Show all lines from the data that include the word "code".
Provided data START
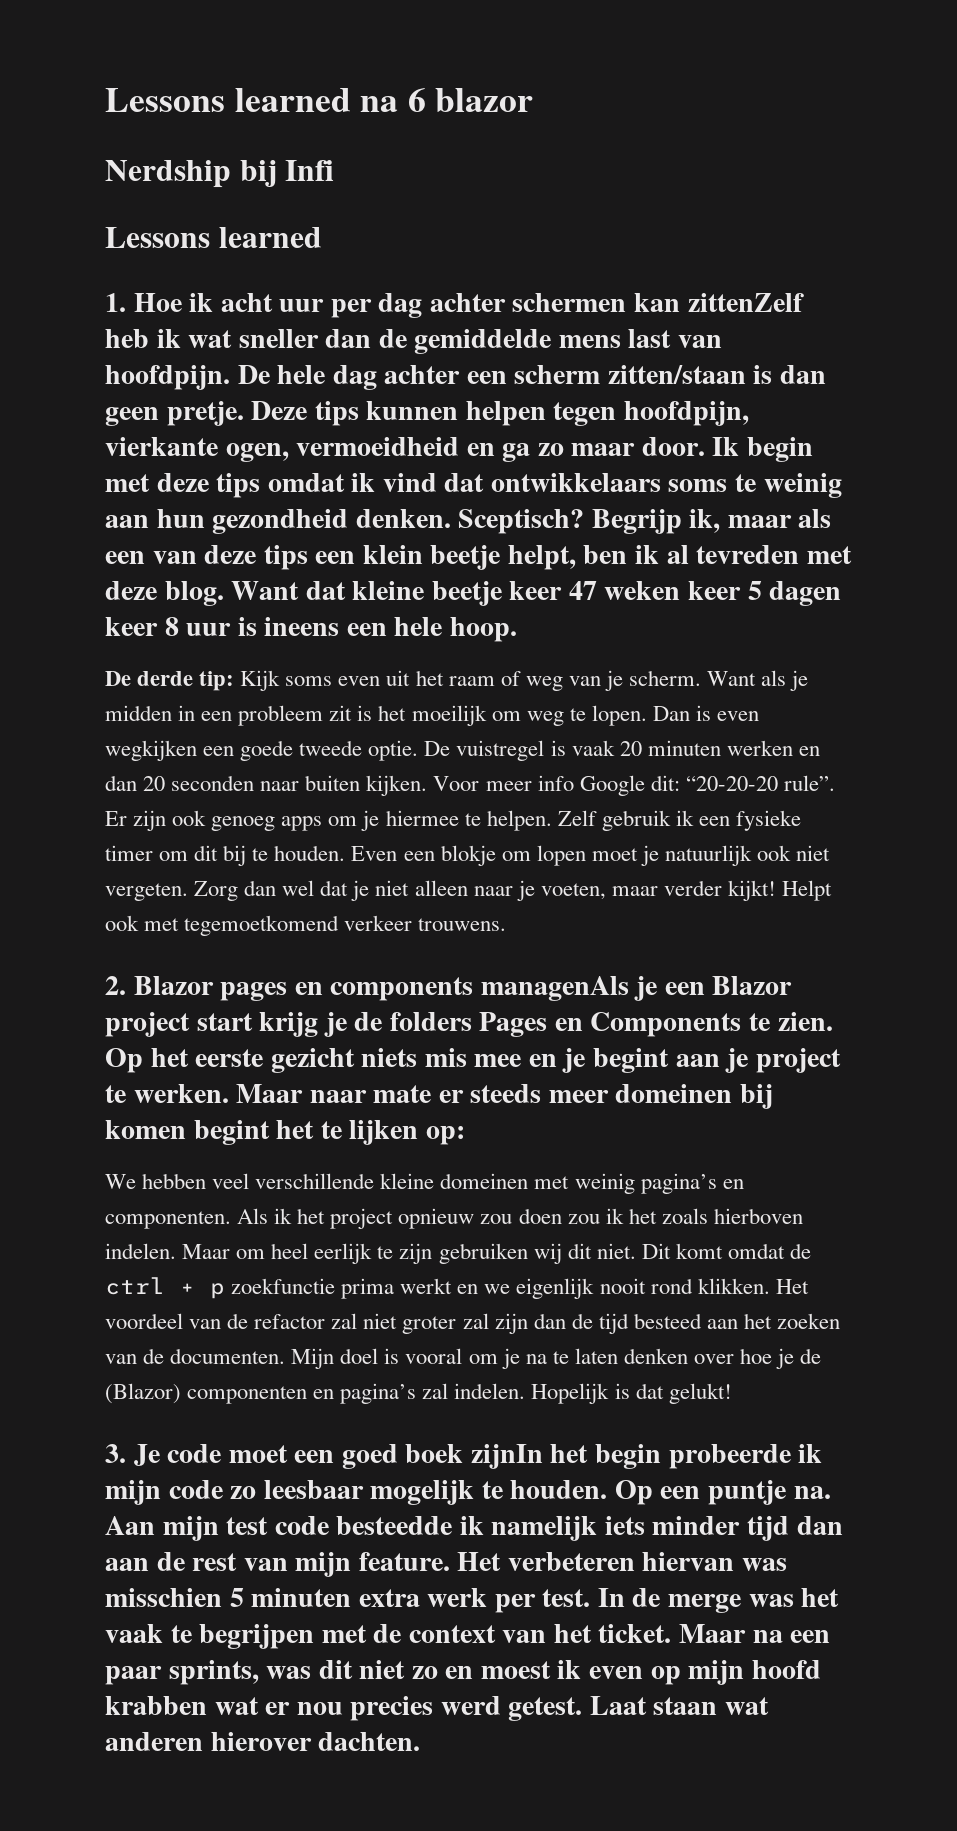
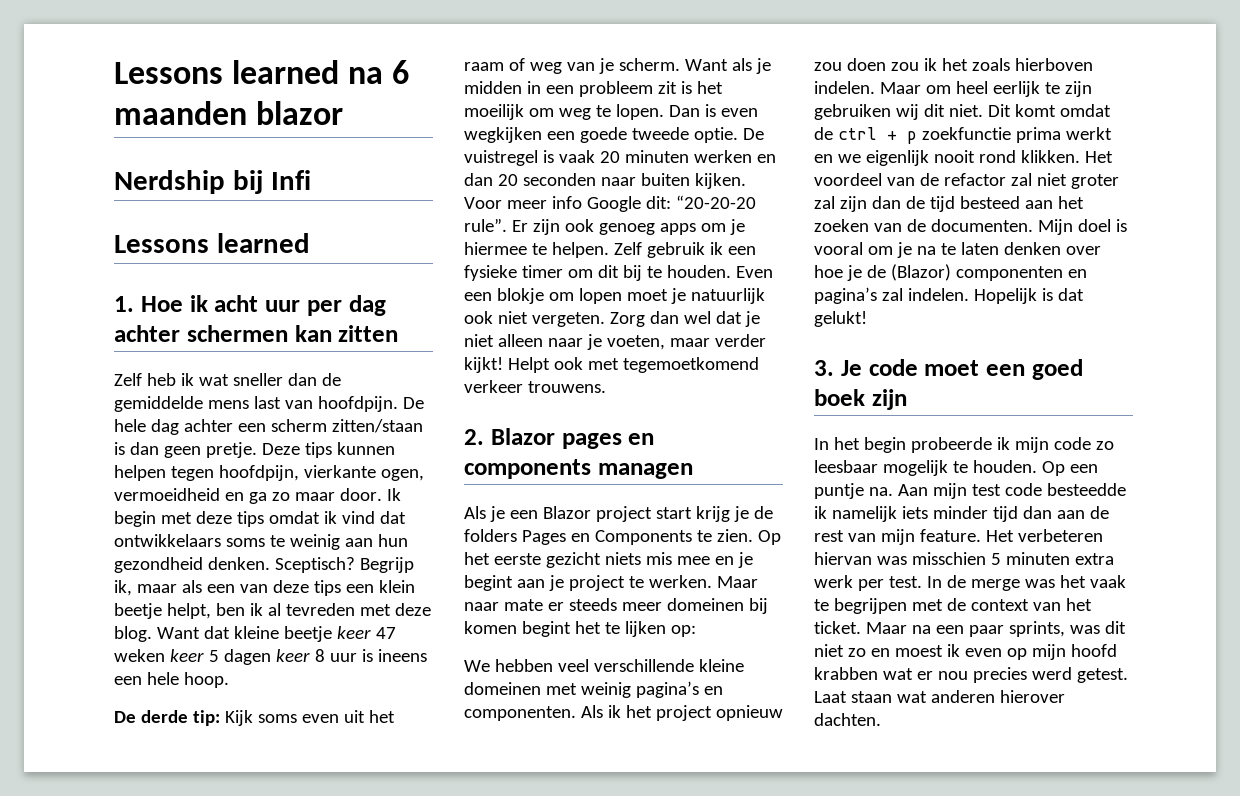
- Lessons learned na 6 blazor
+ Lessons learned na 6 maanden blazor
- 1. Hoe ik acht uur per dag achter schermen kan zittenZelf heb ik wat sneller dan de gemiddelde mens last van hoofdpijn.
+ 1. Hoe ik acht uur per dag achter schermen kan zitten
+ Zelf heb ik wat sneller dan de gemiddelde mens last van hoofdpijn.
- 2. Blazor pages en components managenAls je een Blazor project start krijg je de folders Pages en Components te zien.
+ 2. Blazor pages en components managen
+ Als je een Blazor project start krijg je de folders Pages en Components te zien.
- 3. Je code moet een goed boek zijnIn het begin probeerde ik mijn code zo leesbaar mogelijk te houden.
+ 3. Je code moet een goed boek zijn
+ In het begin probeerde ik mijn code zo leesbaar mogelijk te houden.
Provided data END
*Reply*
- 3. Je code moet een goed boek zijnIn het begin probeerde ik mijn code zo leesbaar mogelijk te houden.
+ 3. Je code moet een goed boek zijn
+ In het begin probeerde ik mijn code zo leesbaar mogelijk te houden.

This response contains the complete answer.